# TASK DESCRIPTION
Output all the data exactly. Pictures do not belong in the copy.

# DATA TO USE
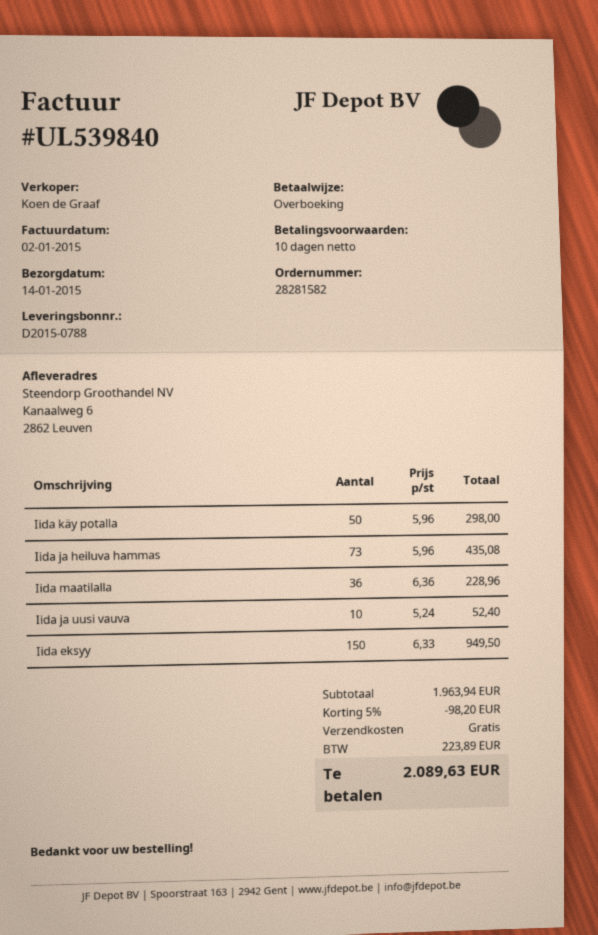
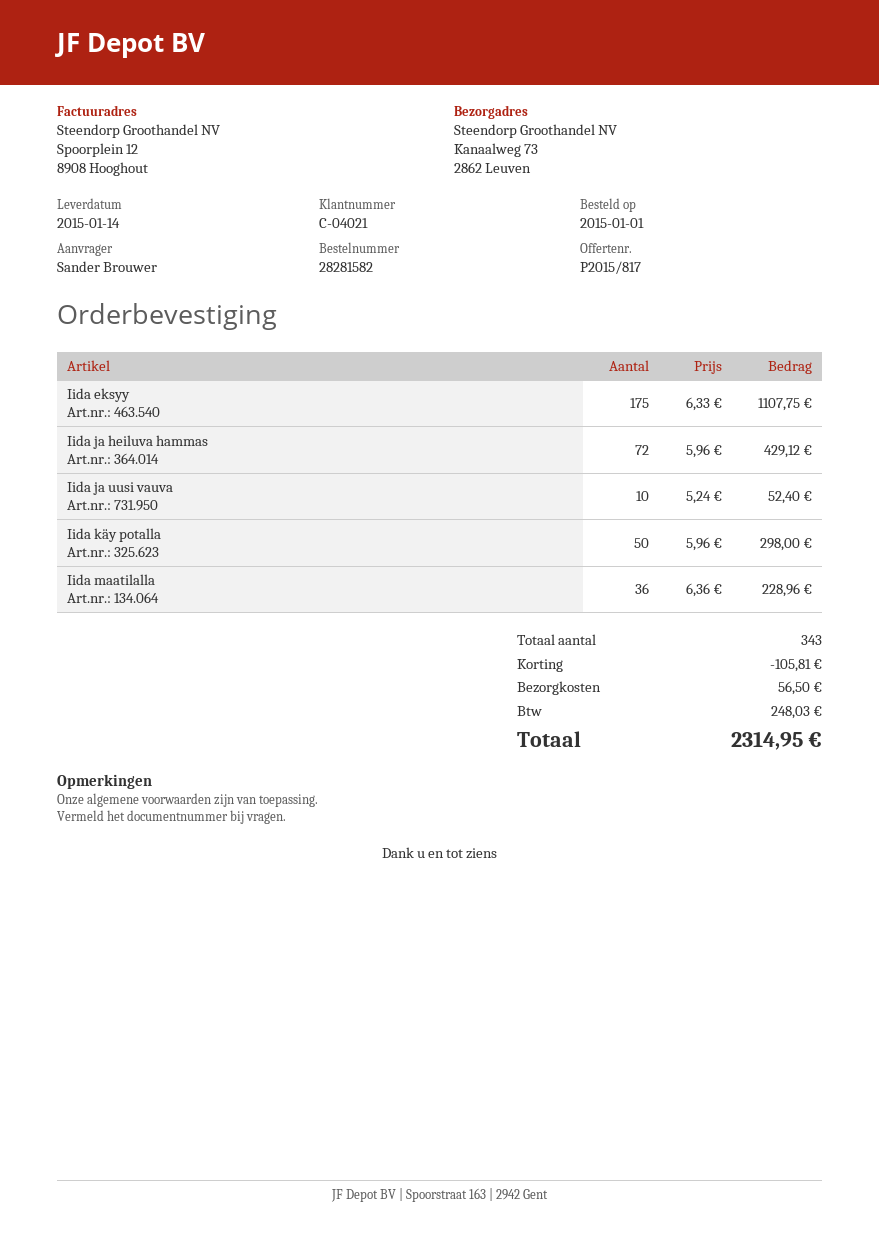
ship to: Kanaalweg 6, 2862 Leuven -> Kanaalweg 73, 2862 Leuven
Iida ja heiluva hammas: 73 x 5.96 = 435.08 -> 72 x 5.96 = 429.12
Iida eksyy: 150 x 6.33 = 949.50 -> 175 x 6.33 = 1107.75
discount: 98.20 -> 105.81
shipping: 0.00 -> 56.50
tax: 223.89 -> 248.03
total: 2089.63 -> 2314.95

# TASK ANSWER
ship to: Kanaalweg 6, 2862 Leuven -> Kanaalweg 73, 2862 Leuven
Iida ja heiluva hammas: 73 x 5.96 = 435.08 -> 72 x 5.96 = 429.12
Iida eksyy: 150 x 6.33 = 949.50 -> 175 x 6.33 = 1107.75
discount: 98.20 -> 105.81
shipping: 0.00 -> 56.50
tax: 223.89 -> 248.03
total: 2089.63 -> 2314.95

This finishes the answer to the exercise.